Booth Id:
ROBO065T
Category:
Robotics and Intelligent Machines
Year:
2018
Finalist Names:
Chakravarthy, Prathik (School: Beavercreek High School)
Chakravarthy, Sudarshan (School: Beavercreek High School)
Abstract:
Machine learning (ML) is a branch of artificial intelligence (AI) where systems learn from data, identify patterns, and make decisions with minimal human intervention. Classification algorithms use ML to analyze data samples and predict their class. Currently, large amount of data are available to the medical research community through microarrays - a high throughput technology that measures the expression of thousands of genes simultaneously on a genome-wide scale. Gene expression analysis reveals distinct patterns in the expression profile that can help differentiate disease from controls.

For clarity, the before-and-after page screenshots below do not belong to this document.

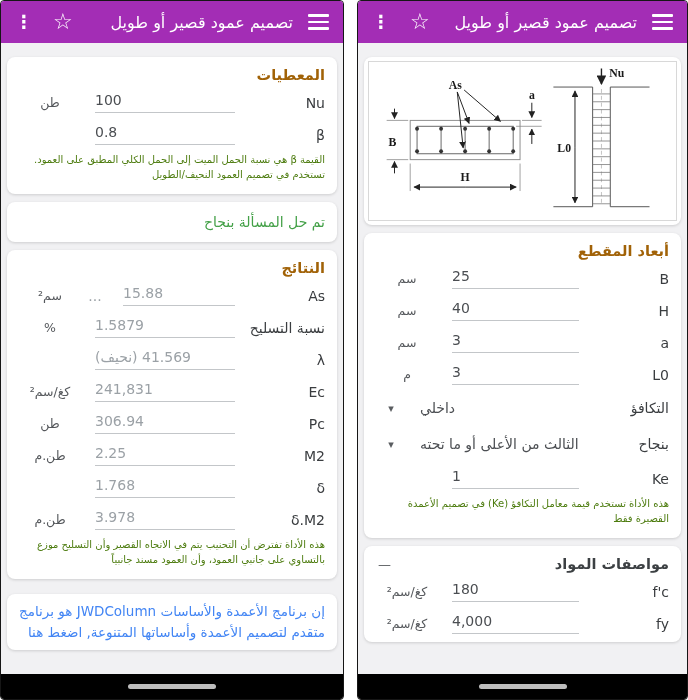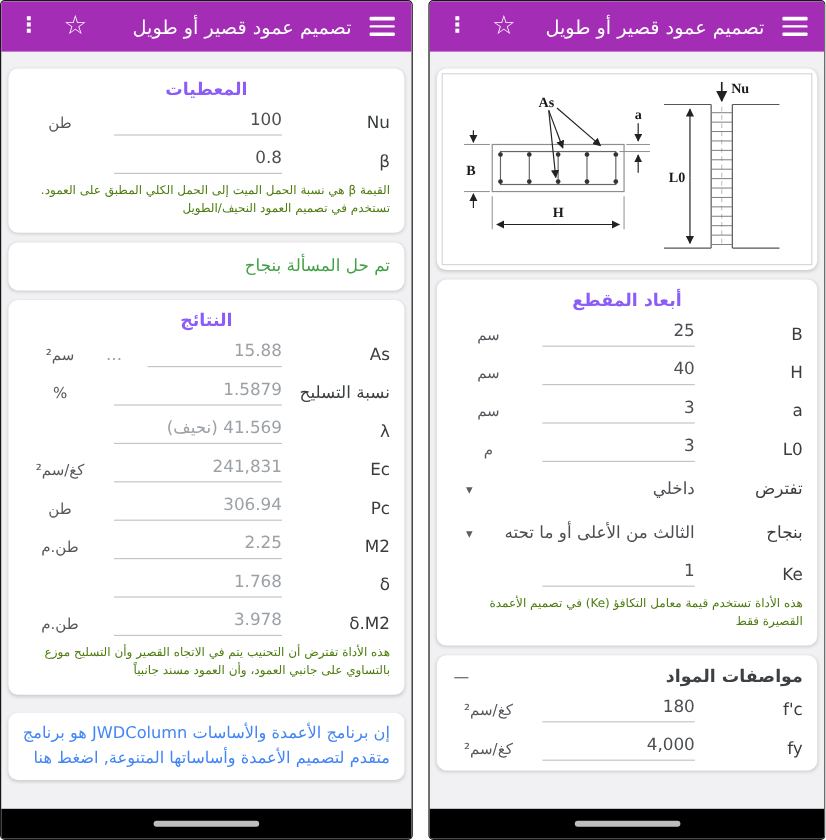"المعطيات" .card-title { color: #8b5cf6 -> #a16207; text-align: center -> none }
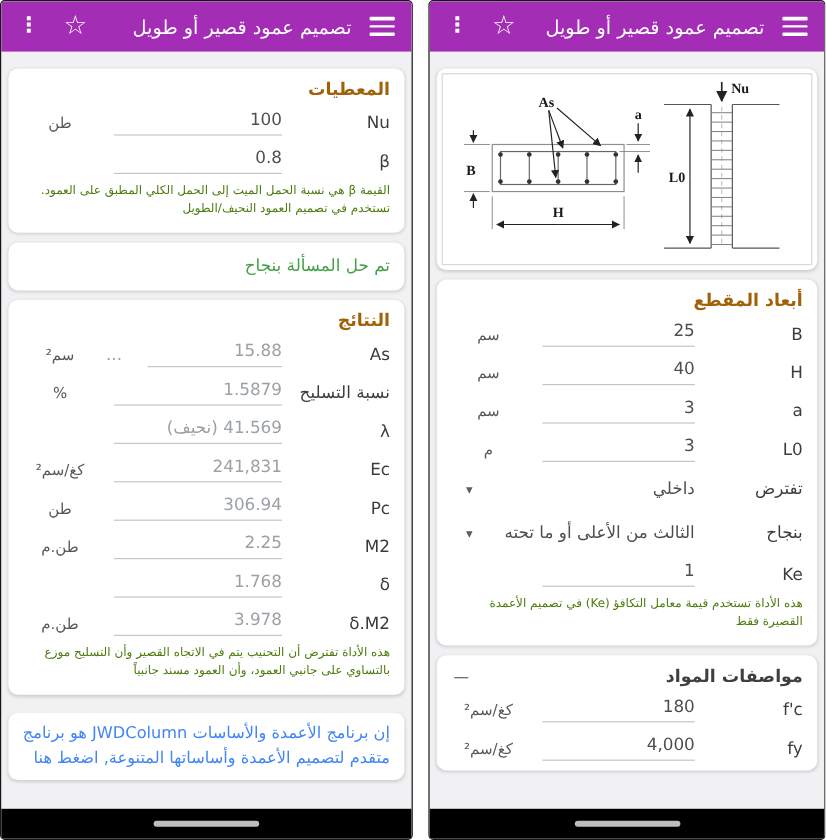"100" .value-box { text-align: right -> left }
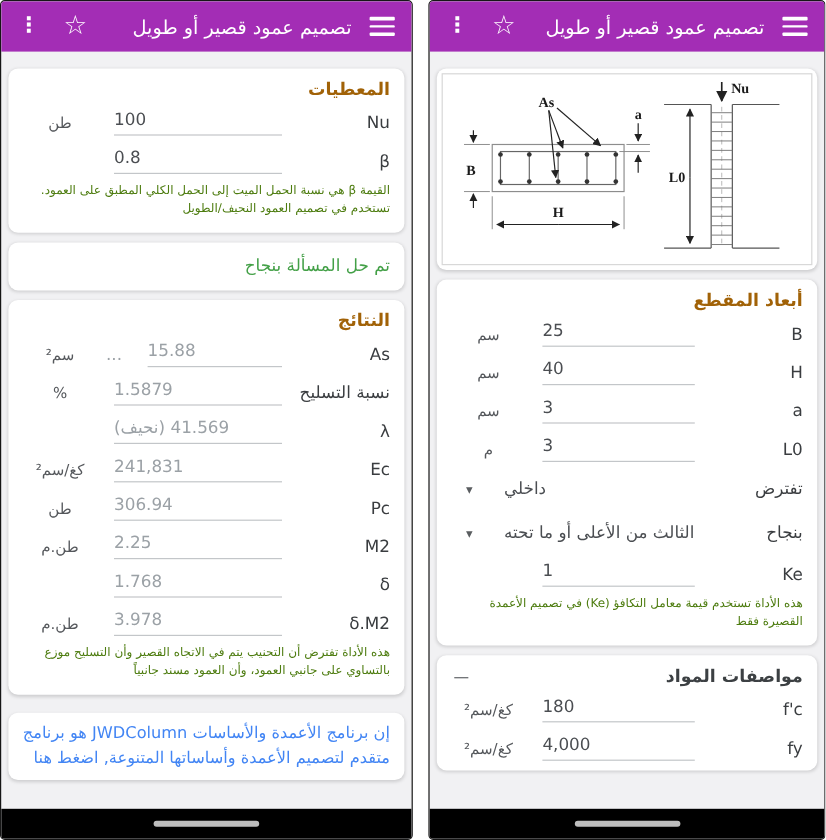"تفترض" span.f-label { text: تفترض -> التكافؤ }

Classification algorithms can thus leverage from the difference in expression profile of disease vs. controls and discriminate between them based on their genetic signatures, making it possible to accurately diagnose several diseases that are mainly based on behavioral models or inadequate pathological data, and also provide more information at the molecular level. Finally the classifier should extract a set of fingerprint genes for each disease to study the biological pathways affected. Currently, a classifier’s performance is challenged by the high dimensionality of gene expression data. This research focuses on principal component analysis (PCA) as a dimensionality reduction and classification technique, through a multi-layer supervised learning approach. Gene expression data was downloaded from Gene Expression Omnibus (GEO), followed by statistical tests to identify differentially expressed genes (p-value < 10-5, FDR < 0.05), and implementation of the dual-layer PCA based classifier. The classifier was tested on data spanning several diseases such as autism, cancers, and neurodegenerative diseases, across multiple cell/tissue types, yielding over 90% sensitivity and specificity.